- What is needed:
Each line of the data below holding the word "aquarelle" must be copied.

Segment Start: Data under study

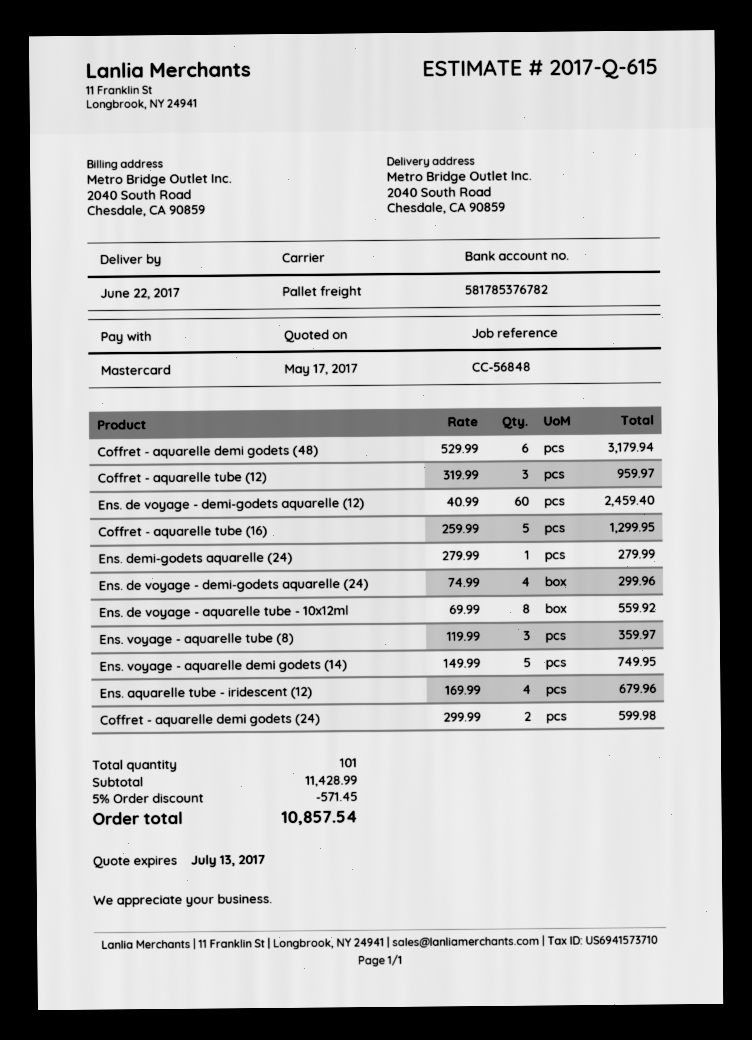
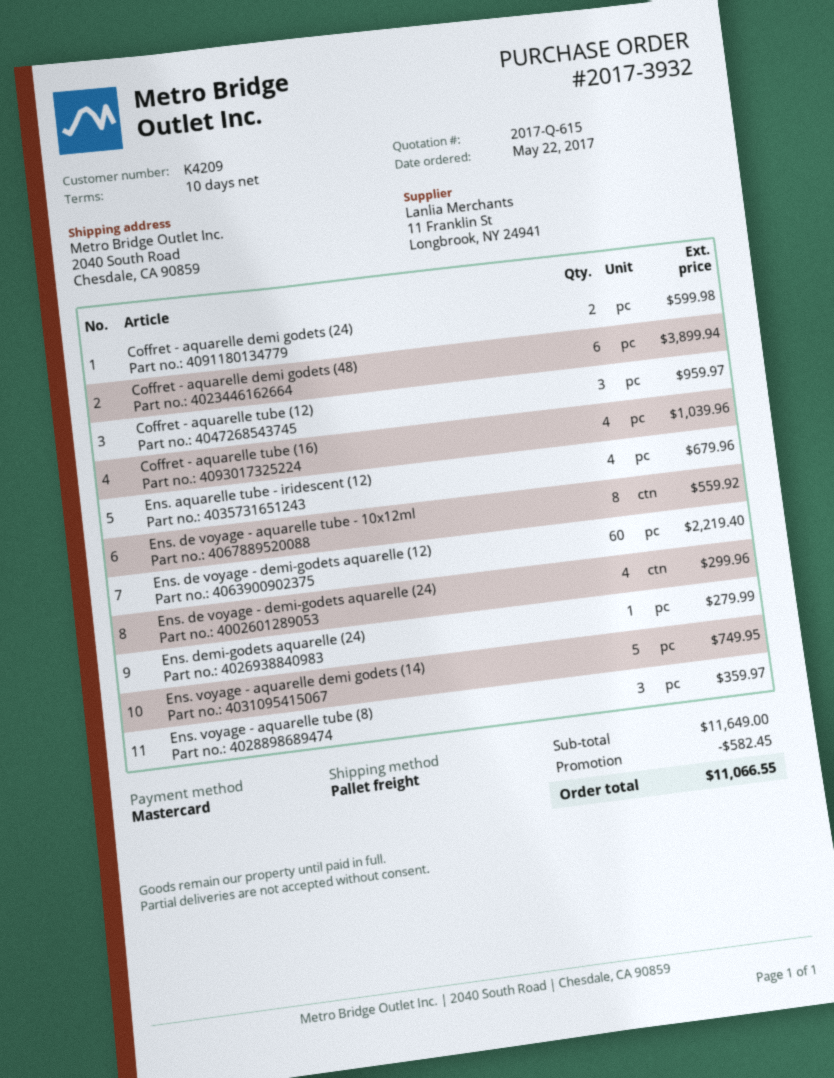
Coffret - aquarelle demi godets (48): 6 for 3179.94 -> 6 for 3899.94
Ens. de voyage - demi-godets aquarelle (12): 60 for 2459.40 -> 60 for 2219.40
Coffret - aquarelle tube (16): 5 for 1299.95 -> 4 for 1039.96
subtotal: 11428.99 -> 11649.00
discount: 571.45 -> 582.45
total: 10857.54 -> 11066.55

Segment End: Data under study
Segment Start: Data under study

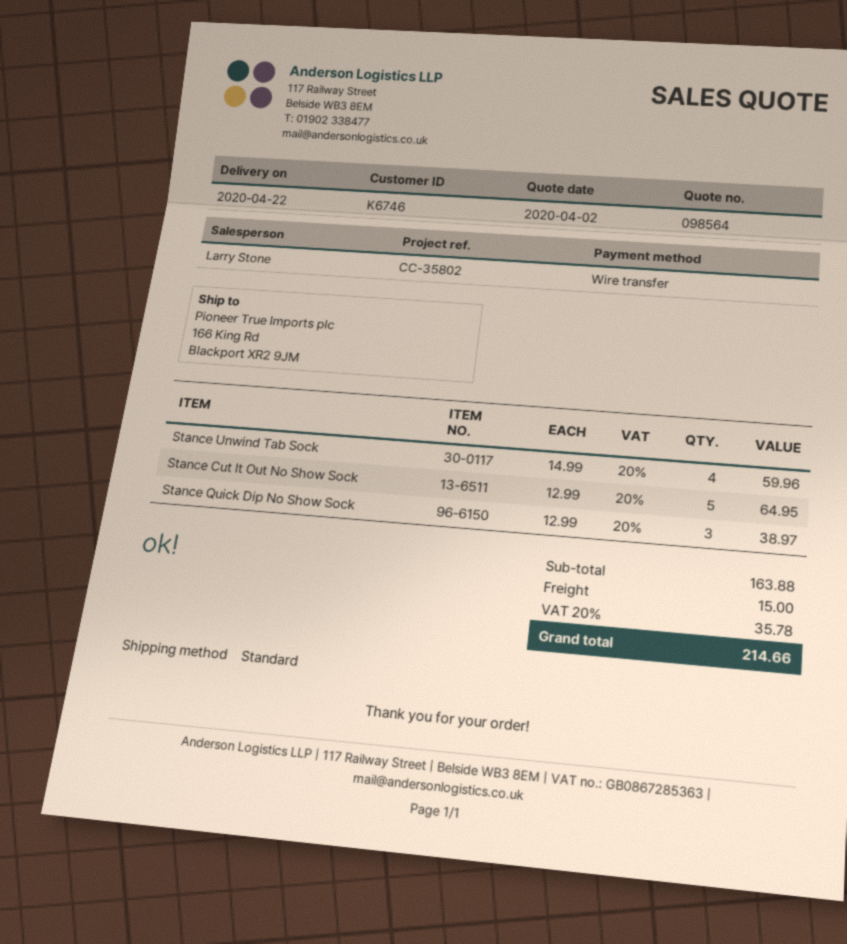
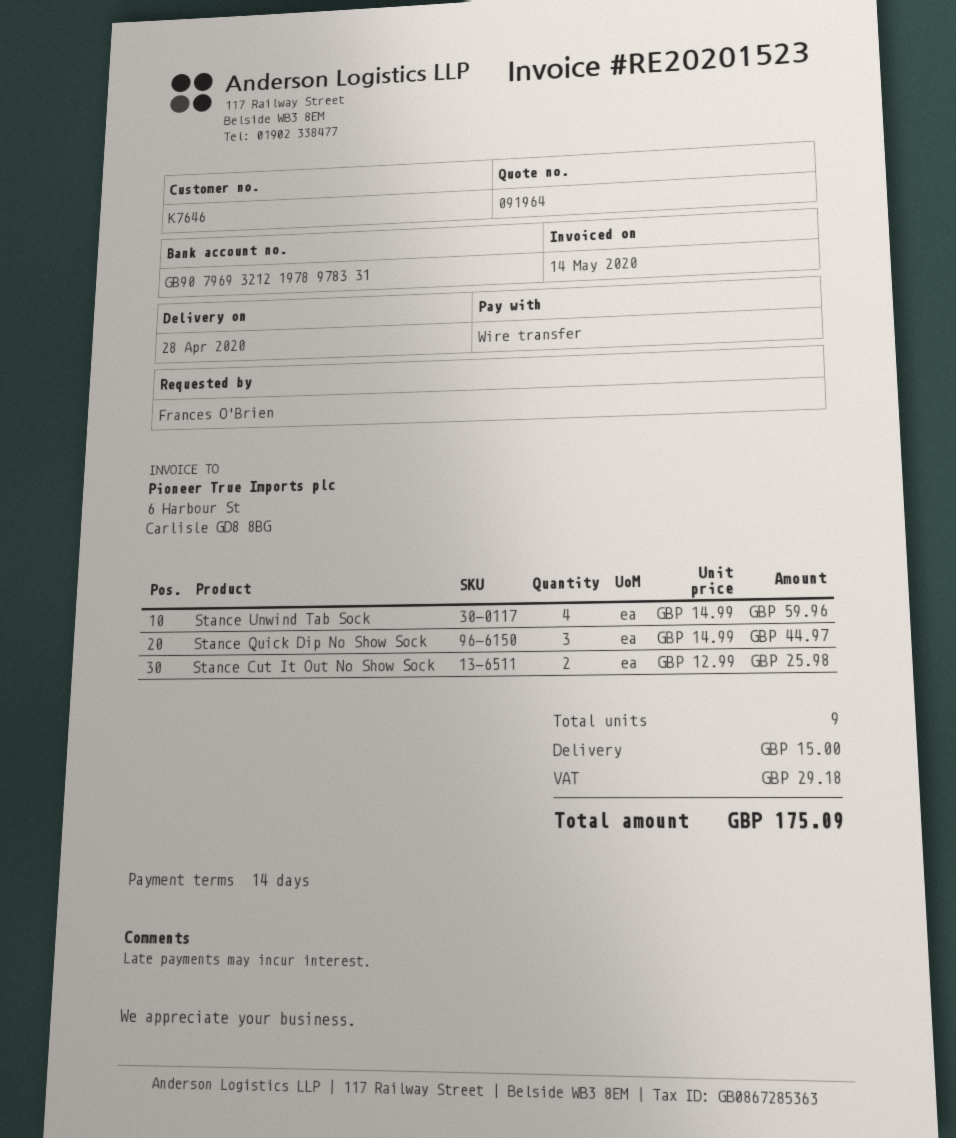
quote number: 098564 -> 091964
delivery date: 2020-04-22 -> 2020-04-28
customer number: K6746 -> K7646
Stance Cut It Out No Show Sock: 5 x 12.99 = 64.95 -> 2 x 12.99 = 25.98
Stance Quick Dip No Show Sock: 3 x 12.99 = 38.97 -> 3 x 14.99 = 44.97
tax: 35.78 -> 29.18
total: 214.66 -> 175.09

Segment End: Data under study

- Response:
Coffret - aquarelle demi godets (48): 6 for 3179.94 -> 6 for 3899.94
Ens. de voyage - demi-godets aquarelle (12): 60 for 2459.40 -> 60 for 2219.40
Coffret - aquarelle tube (16): 5 for 1299.95 -> 4 for 1039.96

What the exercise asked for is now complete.